I think I will have to install this Ubuntu system here to be able to reproduce the problem.Best,Scuri_______________________________________________Em sex., 10 de jun. de 2022 às 07:54, sur-behoffski <sur_behoffski@grouse.com.au> escreveu:On 6/10/22 18:51, Milan Nikolic wrote:
> I saw the same thing when I was testing my IUP bindings. It works on the
> latest Fedora but Ubuntu 22.04 looks like your issue.
> I believe that is because the Wayland display server is the default now,
> you can try to start the Xorg server instead, to confirm that is the issue.
>
> I only did a test in VM, so I thought it is maybe because of graphics in
> the virtual machine and Wayland session.
>
> Milan
>
> On Fri, Jun 10, 2022 at 8:33 AM <support@scriptbasic.org> wrote:
>
>> Antonio,
>>
>> I created a Ubuntu 22.04 system and was trying to get my ScriptBasic
>> interface working with the latest IUP release. My example online
>> dictionary using ScriptBasic and IUP now has alignment issues. What
>> changed to cause this?
>> [...]
>>
>> John
G'day John,
----
[This message is being cross-posted to the lua-l list, since it
partially begs for more resources for IM/CD/IUP maintenance;
Antonio Scuri is a very valuable, but very scarce resource, and
more resources are needed.
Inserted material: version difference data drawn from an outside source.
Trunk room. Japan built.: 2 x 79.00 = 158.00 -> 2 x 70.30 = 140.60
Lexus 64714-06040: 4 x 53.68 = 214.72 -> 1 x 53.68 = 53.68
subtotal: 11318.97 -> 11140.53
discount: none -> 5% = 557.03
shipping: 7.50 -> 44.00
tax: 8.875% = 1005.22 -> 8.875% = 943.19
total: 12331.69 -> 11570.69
My apologies if this cross-posting
is improper, and would ask that replies be targeted and focussed
to the proper list or lists, as appropriate.]
----
The last release of IUP was 3.30, on 2020-08-02. Scratching through
the Subversion releases, this looks to be r5892.
Looking at the SourceForge IUP Code tab, the latest revision of the
trunk is r5942, made on 2022-03-03.
I believe that a majority, but certainly not all, of the 50
changesets made since the 3.30 release are bug fixes.
*** Opinion: IM/CD/IUP releases, especially bugfix ones, are not
given the priority they deserve. The last IUP release
was made after a significant number of new features were
added to the package.
I strongly believe that:
- IM 3.15, 2020-07-31 =~ r816, currently r820;
- CD 5.14, 2020-07-31 =~ r894, currently r900; and
- IUP 3.30, 2020-08-02 =~ r5892, currently r5942;
have long-standing bugfixes to the modules, that deserve
to be wrapped up into a new set of releases.
----
My SourceForge project
[lglicua-alpha6](<https://sourceforge.net/projects/lglicua/files/)
was written explicitly because of my frustration at the
release/repository gap; it uses the repository by default.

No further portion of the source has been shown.